Судно, на котором мы плыли, сопровождали крейсер «Ривендж» и два миноносца, защищавшие нас от плавающих в океане немецких подводных лодок. Однажды на нижней палубе вывесили официальное сообщение о прискорбных событиях в Мерс-эль-Кебире[323]. Из всех несчастий, обрушившихся на Францию за последние несколько недель, это показалось мне самым ужасным. Будучи французом и преданным другом Англии в течение двадцати лет, я чувствовал себя ребенком, чьи родители разводятся: дитя цепляется за мать, но тяжело переживает разлуку с отцом. Сердце говорило мне: «Му country, right or wrong»[324]. Но ум оплакивал ставший очевидным разрыв между нашими двумя народами, которые так нуждались друг в друге. Опершись на парапет, я долго смотрел на море, изрисованное пенистыми прожилками, и на огромный крейсер, беззвучно скользивший рядом с нами. Сострадая моей боли, английские пассажиры проходили мимо меня молча. Вдруг мне вспомнились слова Десмонда Мак-Карти: «Что бы ни случилось, давайте не забывать, что наши друзья преданы нам». И я, сам того не замечая, принялся нашептывать слова старой шотландской песенки: «Should auld acquaintance be forgot…»[325]
В башне «Ривенджа», наверху, блеснул огонь — это были световые сигналы, длинные и короткие, передававшие нам таинственное сообщение.
На борту кроме меня находилось еще несколько французов: дипломат и поэт Алексис Леже[326], знаменитый журналист Анри Жеро (Пертинакс) и его жена. Еще с нами плыл английский писатель, чьи книги я высоко ценю, Норман Энджел[327]. Он, как и я, направлялся в Соединенные Штаты читать лекции.
Иногда я вставал на заре и в течение часа, пока палубу еще не захватили дети, сидел в шезлонге и наслаждался безмолвной красотой океана. Стремительный черный «Ривендж» даже в этот ранний час не прекращал своего светового монолога. Вокруг него, как собаки вокруг хозяина, носились два миноносца; время от времени один из них уплывал куда-то, охотясь за призрачной подводной лодкой.
Как-то раз, когда я вот так сидел на палубе, ко мне подсел Норман Энджел.
— Я узнал, что вы тоже плывете на этом корабле, и решил поговорить. В этой ужасной французской трагедии для меня много непонятного. Я не о поражении говорю, тут все ясно, оно объясняется плохой подготовкой наших стран и неверной стратегией… Меня удивляет упадок морального духа. Если это не слишком тягостная для вас тема, я хотел бы задать вам несколько вопросов…

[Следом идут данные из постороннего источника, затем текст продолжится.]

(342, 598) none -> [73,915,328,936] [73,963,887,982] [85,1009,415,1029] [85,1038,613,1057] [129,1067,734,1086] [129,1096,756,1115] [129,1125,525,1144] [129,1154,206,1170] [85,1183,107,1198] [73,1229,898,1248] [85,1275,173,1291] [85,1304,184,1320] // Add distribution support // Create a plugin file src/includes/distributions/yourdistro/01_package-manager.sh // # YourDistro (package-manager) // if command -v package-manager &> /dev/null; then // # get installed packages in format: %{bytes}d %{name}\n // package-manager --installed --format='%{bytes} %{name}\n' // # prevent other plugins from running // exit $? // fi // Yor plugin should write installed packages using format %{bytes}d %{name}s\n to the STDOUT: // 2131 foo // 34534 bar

— Задавайте, — ответил я. — Тема, разумеется, тягостная, но от собственных мыслей все равно не спрятаться.
Энджел лег на соседний шезлонг и задал первый вопрос:
— Действительно ли боевой дух французской армии и народа в 1939 году был ниже, чем в 1914-м, действительно ли ослабла воля к победе?

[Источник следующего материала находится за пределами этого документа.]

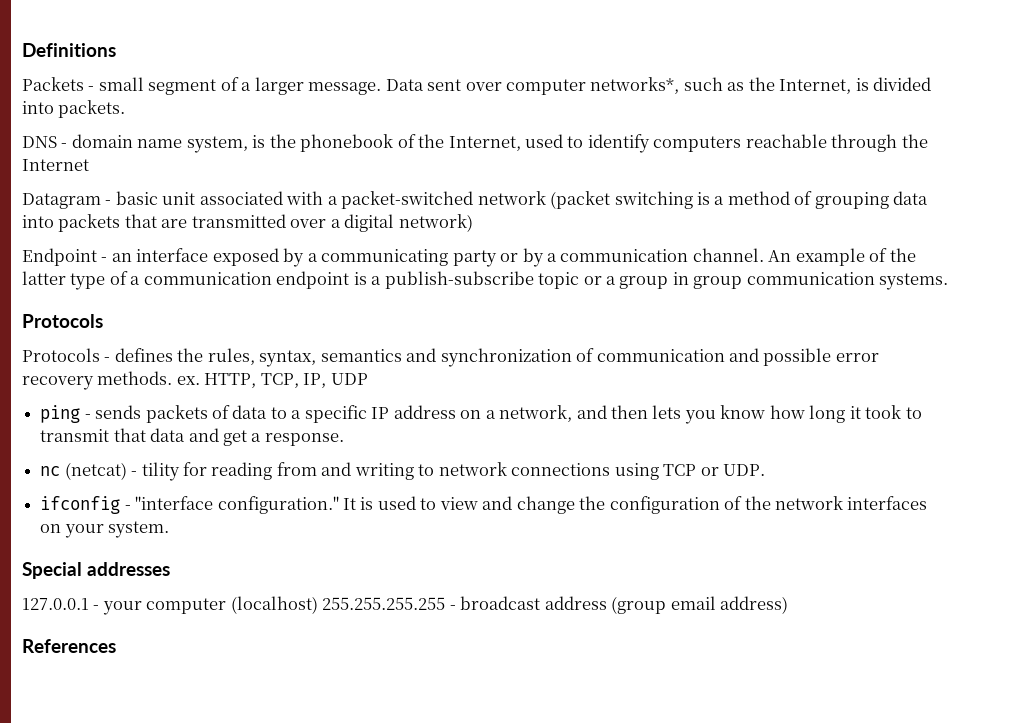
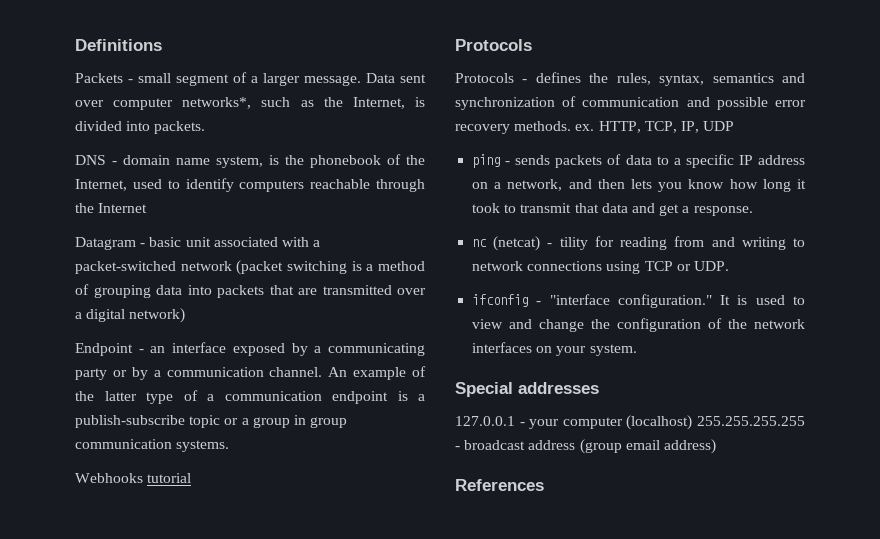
(949, 281) none -> [75,473,192,483] // Webhooks tutorial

— Многие наши части самоотверженно сражались, в целом же воля к победе и в самом деле слабее, чем в 1914-м.
— Но почему? Ведь сейчас, как и тогда, от победы зависит судьба Франции, а опасность сейчас даже больше.
— Все верно. Но нельзя не учитывать, что общество было едино в 1914-м и совершенно разобщено в наши дни.
— Если не ошибаюсь, в этом смысле Франция разобщена с 1793 года?
— Шатобриан считал, что террор — это кровавая пропасть, заполнить которую невозможно. Воспоминания о революции и в самом деле надолго определили французскую политическую жизнь. В 1914-м партии искренне примирились друг с другом перед лицом врага. В течение четырех лет социалисты и капиталисты, радикалы и монархисты считали себя братьями. Идиллия кончилась с восстановлением мира. Русская революция пробудила великие надежды среди рабочих и великий страх среди буржуазии. Некоторая часть буржуазии по глупости решила, что фашизм защитит ее от угрозы коммунизма. Московскому правительству противостояли, но лишь до времени, авторитарные режимы Рима и Берлина. С каждой стороны на пропаганду расходовались колоссальные средства, за французский народ шла борьба. Новая пропасть, разъединившая французов, была делом чужих рук.
— Но ведь и в 1914-м…
— В 1914-м не существовало идеологической пропаганды; к 1939 году она уже пять или шесть лет как шла полным ходом и чертовски ловко работала. А в демократическом обществе все определяется общественным мнением, без которого никуда не деться. Теперь посмотрите, что происходило во Франции, в Англии и Америке: во всех трех странах общественное мнение впало в заблуждение — или же его методично вводили в заблуждение. Общественность не почуяла опасности и слишком поздно поняла, что вооружаться необходимо.
— Но ведь есть политические лидеры, которые должны направлять народ.